Парень вскочил, не заставив подкреплять команду действием.
ГЛАВА VIII
Наверное, идея назвать мальчика Нил была не самой лучшей из тех, что когда-либо удалось воплотить родителям Нила Юрьевича Огрошева. Сам же он в годы детства, отрочества и юности не раз жалел о неординарности их выбора. В детском саду его дразнили «крокодилом», ибо при произнесении этого имени никаких иных ассоциаций, кроме как с африканской рекой и населяющими ее рептилиями, навеянных стихами Корнея Чуковского, у сверстников Нила не возникало. Примерно таким же оставался кругозор и у его одноклассников в начальной школе, а следовательно, все прозвища, дававшиеся ими Нилу, по-прежнему имели что-либо общее с черным континентом. Позднее, по мере постижения ключевых произведений русской классики, воображение подростков поразил тот факт, что чудное имя их одноклассника не являет собой нечто исключительное: Нил Федосеевич Мамаев, имевший неосторожность оказаться тезкой своего далекого потомка, невольно дал Нилу Огрошеву последнее — на сегодняшний день — прозвище: «Мамаев», вскоре обкатавшееся до простого и более округлого «Мамай».
Нил не особенно обижался на родителей, обрекших его на вечный дискомфорт при произнесении собственного имени. Его лишь раздражала привязчивость некоторых сверстников, зачастую произносивших обидные прозвища исключительно от нечего делать, желая развлечься и вывести кого-нибудь из равновесия.
А вывести Нила из себя не составляло большого труда и, что особенно привлекало в подобных забавах, не грозило никакими ответными мерами: Нил был слабаком.
В детстве мальчик часто болел, был от природы щуплым, маленького роста — в общем, можно сказать, что рептильные прозвища спасли его от кличек вроде «доходяги», «довеска» или «обмылка», которые покорно носили другие мальчишки его комплекции.
Поначалу Нил пытался отстаивать свое достоинство при помощи кулаков, но вскоре понял, что шансов победить в рукопашной схватке у него нет никаких, и смирился со своей участью. Во всяком случае, так считали окружающие.

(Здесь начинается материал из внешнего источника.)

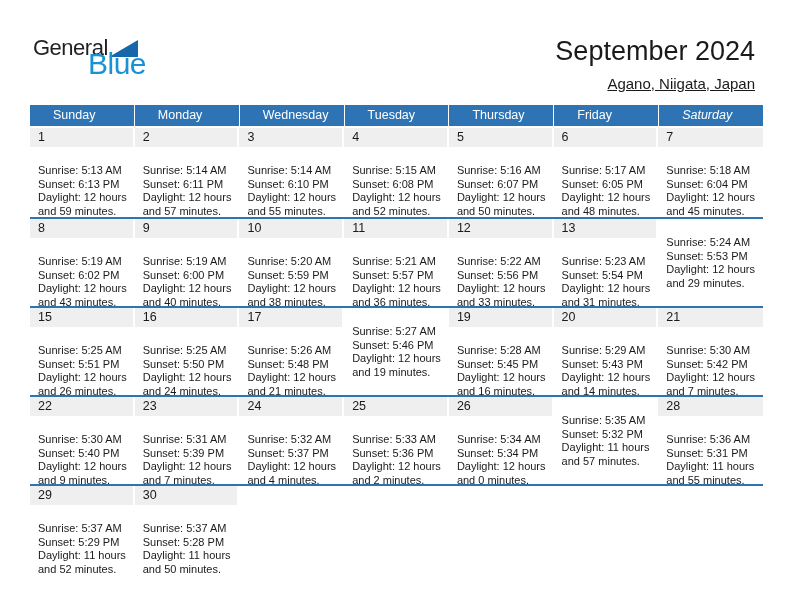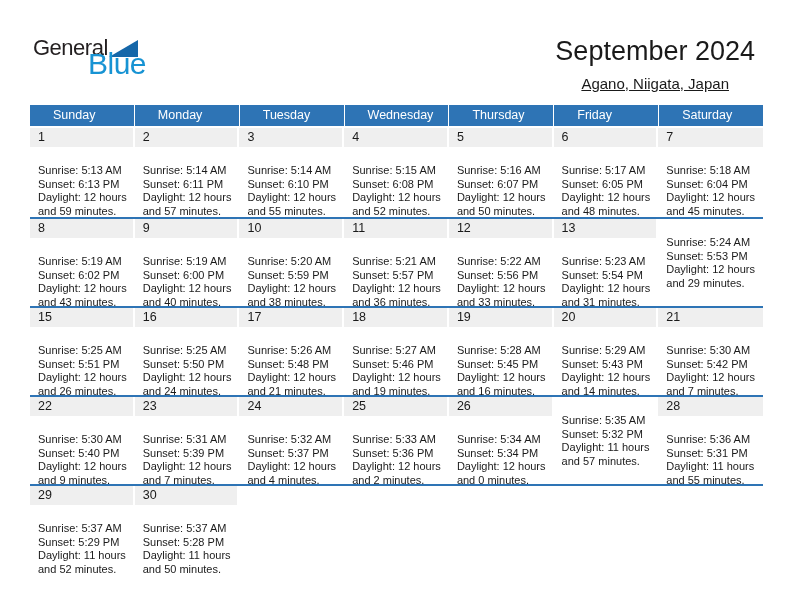--- a/index.html
+++ b/index.html
@@ -22,33 +22,33 @@
     width:0; height:0; margin-left:1px; margin-bottom:1px;
     border-left:29px solid transparent;
     border-bottom:17px solid #1567a9;
   }
   .logo-blue {
     font-size:30px; color:#1793d3; letter-spacing:-0.5px;
     margin-left:55px; margin-top:-4px; line-height:20px;
   }
 
   
-  .title-block { position:absolute; right:37px; top:36px; text-align:center; }
+  .title-block { position:absolute; right:37px; top:36px; text-align:right; }
   .title { font-size:27px; color:#1a1a1a; line-height:30px; }
   .subtitle { font-size:15px; color:#1a1a1a; margin-top:9px;text-decoration:underline; }
 
   
   .calendar { position:absolute; left:30px; top:105px; width:733px; }
   .weekday-row { display:flex; height:21px; margin-bottom:2px; }
   .weekday-cell {
     flex:1 1 0; background:#2e74b5; color:#ffffff;
     font-size:12.5px; line-height:21px; padding-left:23px;
     border-right:1px solid #ffffff; overflow:hidden; white-space:nowrap;
   }
-  .weekday-cell:last-child { border-right:none; }
+  .weekday-cell:last-child { border-right:none;font-style:italic; }
 
   .week { display:flex; height:89px; }
   .week + .week { border-top:2px solid #2e74b5; }
   .cell { flex:1 1 0; overflow:hidden; }
   .daynum {
     height:19px; line-height:19px; padding-left:8px; margin-right:2px;
     font-size:12.5px; color:#1a1a1a;
   }
   .cell.filled .daynum { background:#efefef; }
   .cell:last-child .daynum { margin-right:0; }
@@ -72,22 +72,22 @@
 
   <div class="title-block">
     <div class="title">September 2024</div>
     <div class="subtitle">Agano, Niigata, Japan</div>
   </div>
 
   <div class="calendar">
     <div class="weekday-row" id="weekday-row">
         <div class="weekday-cell">Sunday</div>
         <div class="weekday-cell">Monday</div>
+        <div class="weekday-cell">Wednesday</div>
         <div class="weekday-cell">Tuesday</div>
-        <div class="weekday-cell">Wednesday</div>
         <div class="weekday-cell">Thursday</div>
         <div class="weekday-cell">Friday</div>
         <div class="weekday-cell">Saturday</div>
       </div>
     <div id="weeks-container">
         <div class="week">
           <div class="cell filled">
             <div class="daynum">1</div>
             <div class="details">
               <div class="detail-line">Sunrise: 5:13 AM</div>
@@ -237,21 +237,20 @@
           <div class="cell filled">
             <div class="daynum">17</div>
             <div class="details">
               <div class="detail-line">Sunrise: 5:26 AM</div>
               <div class="detail-line">Sunset: 5:48 PM</div>
               <div class="detail-line">Daylight: 12 hours</div>
               <div class="detail-line">and 21 minutes.</div>
             </div>
           </div>
           <div class="cell filled">
-            <div class="daynum">18</div>
             <div class="details">
               <div class="detail-line">Sunrise: 5:27 AM</div>
               <div class="detail-line">Sunset: 5:46 PM</div>
               <div class="detail-line">Daylight: 12 hours</div>
               <div class="detail-line">and 19 minutes.</div>
             </div>
           </div>
           <div class="cell filled">
             <div class="daynum">19</div>
             <div class="details">

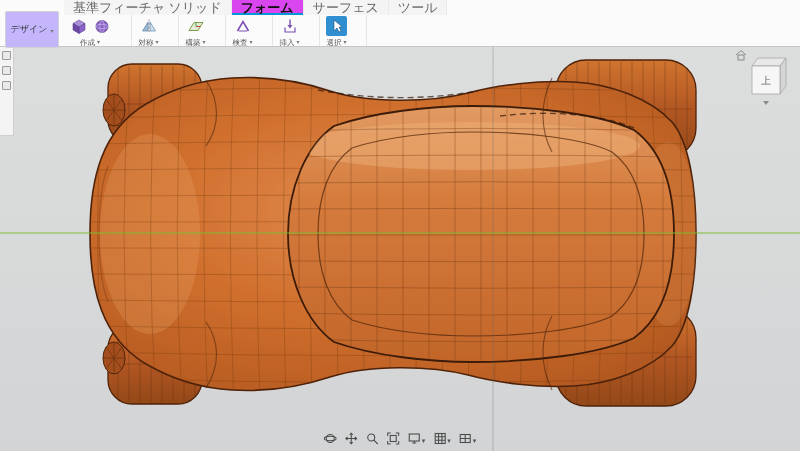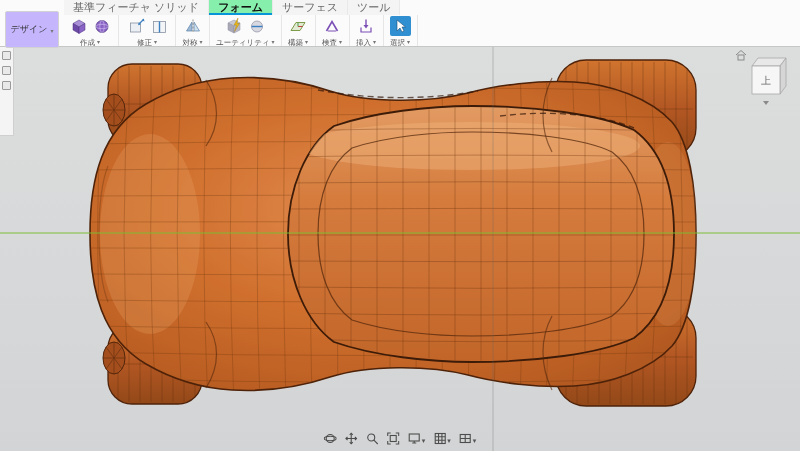--- a/index.html
+++ b/index.html
@@ -6,26 +6,26 @@
   .app{position:relative;width:800px;height:451px;overflow:hidden;background:#d8d9da;
        font-family:"Liberation Sans","DejaVu Sans",sans-serif;user-select:none;}
 
   
   .toolbar{position:absolute;top:0;left:0;right:0;height:46px;background:#fbfbfb;
            border-bottom:1px solid #c6c6c6;z-index:6;}
   .design-btn{position:absolute;left:5px;top:11px;width:52px;height:35px;border:1px solid #d2d2d2;
               border-radius:2px;background:#c4b5fd;font-size:9px;color:#333;display:flex;
               align-items:center;justify-content:center;gap:3px;cursor:pointer;}
   .tabs{position:absolute;left:64px;top:0;height:15px;display:flex;background:#f4f4f4;}
-  .tab{font-size:11px;color:#666;padding:0 9px;display:flex;align-items:center;
-       border-right:1px solid #e9e9e9;white-space:nowrap;cursor:pointer;}
-  .tab.active{color:#111;font-weight:bold;background:#86efac;box-shadow:inset 0 -2px 0 #0696d7;text-align:center;}
+  .tab{font-size:13px;color:#666;padding:0 9px;display:flex;align-items:center;
+       border-right:1px solid #e9e9e9;white-space:nowrap;cursor:pointer;font-family:Liberation Serif, serif;}
+  .tab.active{color:#111;font-weight:bold;background:#d946ef;box-shadow:inset 0 -2px 0 #0696d7;text-align:center;}
   .groups{position:absolute;left:62px;top:15px;height:31px;display:flex;}
   .tgroup{display:flex;flex-direction:column;align-items:center;justify-content:flex-start;
-          padding:1px 6px 0 6px;border-right:1px solid #e6e6e6;}
+          padding:1px 19px 0 6px;border-right:1px solid #e6e6e6;}
   .gicons{display:flex;gap:2px;align-items:center;height:20px;}
   .tbtn{width:21px;height:20px;display:flex;align-items:center;justify-content:center;border:none;
         background:transparent;padding:0;cursor:pointer;border-radius:2px;}
   .tbtn.active-tool{background:#2f8fd0;}
   .glabel{font-size:7.5px;color:#555;display:flex;align-items:center;gap:2px;line-height:9px;
           white-space:nowrap;cursor:pointer;margin-top:1px;}
   .caret::after{content:"▾";font-size:6px;color:#777;}
   .ncaret::after{content:"▾";font-size:7px;color:#555;}
 
   
@@ -91,81 +91,37 @@
               <ellipse cx="9" cy="9.5" rx="2.2" ry="6" fill="none" stroke="#d6c6f2" stroke-width=".6"></ellipse>
             </svg>
           </button>
         </div>
         <div class="glabel">
           <span>作成</span>
           <span class="caret"></span>
         </div>
       </div>
 
-      <div class="tgroup">
-        <div class="gicons">
-          <button class="tbtn">
-            <svg width="18" height="18" viewBox="0 0 18 18">
-              <rect x="3.5" y="6" width="10" height="9" fill="#eceff3" stroke="#8a93a3" stroke-width=".8"></rect>
-              <line x1="12" y1="7" x2="16.5" y2="2.5" stroke="#3a7fc1" stroke-width="1.2"></line>
-              <polygon points="16.8,1.5 17.5,4.5 14.8,3.2" fill="#3a7fc1"></polygon>
-              <polygon points="11,8.3 11.8,5.4 13.8,7.5" fill="#3a7fc1"></polygon>
-            </svg>
-          </button>
-          <button class="tbtn">
-            <svg width="18" height="18" viewBox="0 0 18 18">
-              <rect x="3.5" y="4.5" width="12" height="11" fill="#f3f4f6" stroke="#8a93a3" stroke-width=".8"></rect>
-              <line x1="9.5" y1="4.5" x2="9.5" y2="15.5" stroke="#3a7fc1" stroke-width="1.4"></line>
-            </svg>
-          </button>
-        </div>
-        <div class="glabel">
-          <span>修正</span>
-          <span class="caret"></span>
-        </div>
-      </div>
 
       <div class="tgroup">
         <div class="gicons">
           <button class="tbtn">
             <svg width="18" height="18" viewBox="0 0 18 18">
               <polygon points="2.5,14 8,5 8,14" fill="#9db9d6" stroke="#5d82a8" stroke-width=".7"></polygon>
               <polygon points="15.5,14 10,5 10,14" fill="#cfe0ef" stroke="#5d82a8" stroke-width=".7"></polygon>
               <line x1="9" y1="2.5" x2="9" y2="16" stroke="#777" stroke-width=".8" stroke-dasharray="2 1.5"></line>
             </svg>
           </button>
         </div>
         <div class="glabel">
           <span>対称</span>
           <span class="caret"></span>
         </div>
       </div>
 
-      <div class="tgroup">
-        <div class="gicons">
-          <button class="tbtn">
-            <svg width="18" height="18" viewBox="0 0 18 18">
-              <polygon points="3,6 9,3 15,6 9,9" fill="#c9c9d4" stroke="#8e8ea0" stroke-width=".5"></polygon>
-              <polygon points="3,6 9,9 9,16 3,13" fill="#a9a9b8" stroke="#8e8ea0" stroke-width=".5"></polygon>
-              <polygon points="15,6 9,9 9,16 15,13" fill="#b9b9c8" stroke="#8e8ea0" stroke-width=".5"></polygon>
-              <polygon points="13,1 9,8 11.5,8 9.5,14.5 14.5,6.5 12,6.5" fill="#e8b71e" stroke="#a87f0a" stroke-width=".4"></polygon>
-            </svg>
-          </button>
-          <button class="tbtn">
-            <svg width="18" height="18" viewBox="0 0 18 18">
-              <circle cx="9" cy="9.5" r="5.5" fill="#d8d8e0" stroke="#9a9aac" stroke-width=".8"></circle>
-              <line x1="3.5" y1="9.5" x2="14.5" y2="9.5" stroke="#3a7fc1" stroke-width="1.4"></line>
-            </svg>
-          </button>
-        </div>
-        <div class="glabel">
-          <span>ユーティリティ</span>
-          <span class="caret"></span>
-        </div>
-      </div>
 
       <div class="tgroup">
         <div class="gicons">
           <button class="tbtn">
             <svg width="18" height="18" viewBox="0 0 18 18">
               <polygon points="2,13.5 7,5.5 16,5.5 11,13.5" fill="#e2ead4" stroke="#7d9c4a" stroke-width="1"></polygon>
               <line x1="9" y1="9.5" x2="13.5" y2="9.5" stroke="#c24040" stroke-width="1"></line>
               <line x1="9" y1="9.5" x2="9" y2="5.8" stroke="#4a9c4a" stroke-width="1"></line>
             </svg>
           </button>

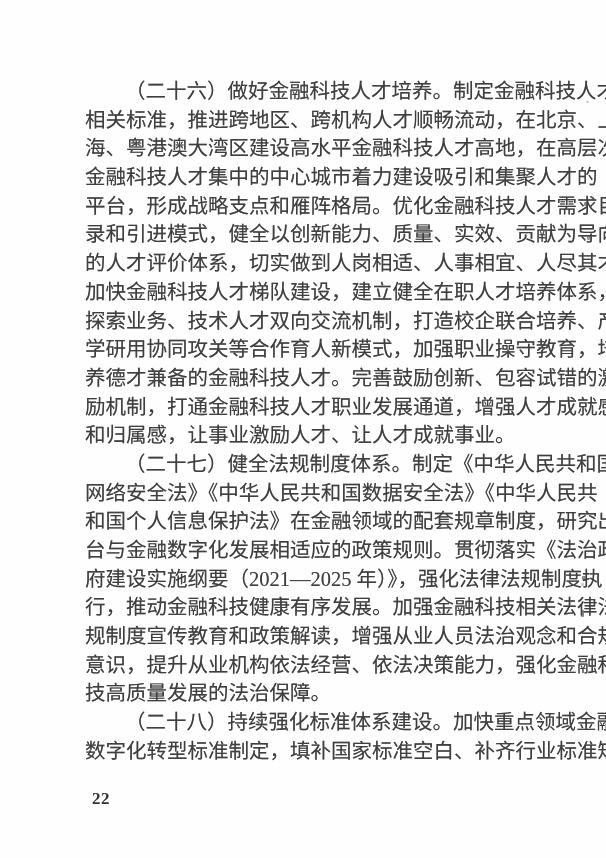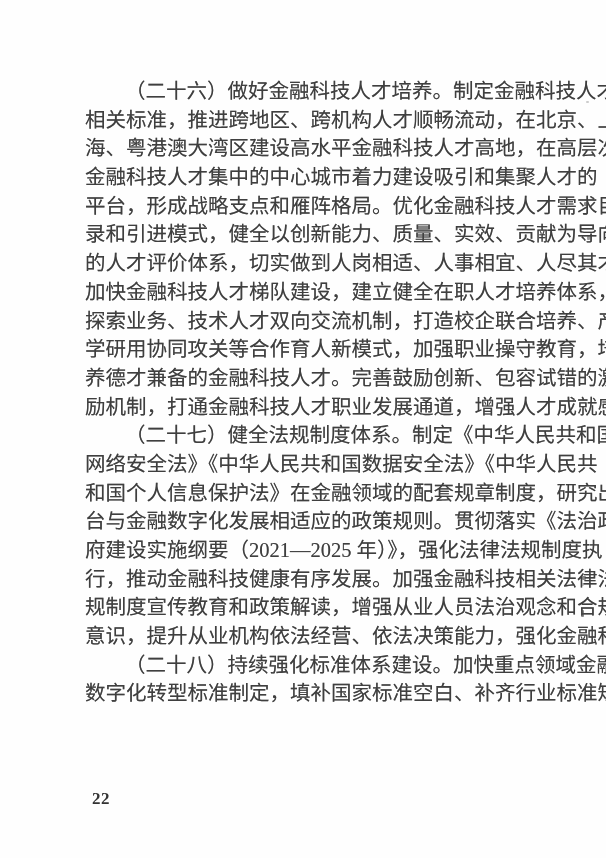--- a/index.html
+++ b/index.html
@@ -76,28 +76,30 @@
       <div class="line">海、粤港澳大湾区建设高水平金融科技人才高地，在高层次</div>
       <div class="line">金融科技人才集中的中心城市着力建设吸引和集聚人才的</div>
       <div class="line">平台，形成战略支点和雁阵格局。优化金融科技人才需求目</div>
       <div class="line">录和引进模式，健全以创新能力、质量、实效、贡献为导向</div>
       <div class="line">的人才评价体系，切实做到人岗相适、人事相宜、人尽其才。</div>
       <div class="line">加快金融科技人才梯队建设，建立健全在职人才培养体系，</div>
       <div class="line">探索业务、技术人才双向交流机制，打造校企联合培养、产</div>
       <div class="line">学研用协同攻关等合作育人新模式，加强职业操守教育，培</div>
       <div class="line">养德才兼备的金融科技人才。完善鼓励创新、包容试错的激</div>
       <div class="line">励机制，打通金融科技人才职业发展通道，增强人才成就感</div>
+      <div class="line flush">和归属感，让事业激励人才、让人才成就事业。</div>
       <div class="line indent">（二十七）健全法规制度体系。制定《中华人民共和国</div>
       <div class="line">网络安全法》《中华人民共和国数据安全法》《中华人民共</div>
       <div class="line">和国个人信息保护法》在金融领域的配套规章制度，研究出</div>
       <div class="line">台与金融数字化发展相适应的政策规则。贯彻落实《法治政</div>
       <div class="line">府建设实施纲要（2021—2025 年）》，强化法律法规制度执</div>
       <div class="line">行，推动金融科技健康有序发展。加强金融科技相关法律法</div>
       <div class="line">规制度宣传教育和政策解读，增强从业人员法治观念和合规</div>
       <div class="line">意识，提升从业机构依法经营、依法决策能力，强化金融科</div>
+      <div class="line flush">技高质量发展的法治保障。</div>
       <div class="line indent">（二十八）持续强化标准体系建设。加快重点领域金融</div>
       <div class="line">数字化转型标准制定，填补国家标准空白、补齐行业标准短</div>
     </div>
 
   <div class="page-number">22</div>
 
   <div class="artifact-layer">
       <div class="speck" style="left: 586px; top: 101px; width: 3px; height: 2px; opacity: 0.28;"></div>
       <div class="speck" style="left: 584px; top: 202px; width: 4px; height: 4px; opacity: 0.65;"></div>
       <div class="speck" style="left: 587px; top: 236px; width: 3px; height: 4px; opacity: 0.55;"></div>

На самом же деле Нил готовился к новому бою со своими обидчиками. Каждый свой день он начинал и заканчивал отжиманиями от пола, начав (смешно вспомнить!) с шести и постепенно, за два года, дойдя до двухсот. Не получив у родителей-инженеров разрешения записаться в секцию бокса (нормальному человеку это совершенно ни к чему! Лучше займись математикой — тебе же в институт поступать!), Нил пытался отрабатывать удары самостоятельно: закрывшись в своей комнате, он отчаянно молотил распятого между книжной полкой и батареей старого плюшевого медведя, то и дело получая растяжения и вывихи, которые с грехом пополам объяснял родителям и в школе. Кстати, из-за этих самых постоянных вывихов никто до поры до времени и не знал, что маленький Мамай уже не висит, по выражению их физрука, «копченой колбаской» на турнике, а запросто может выполнить полтора десятка подъем-переворотов. Рос Нил все так же плохо, а наливавшиеся сталью мышцы не очень были заметны под купленной на вырост школьной курткой.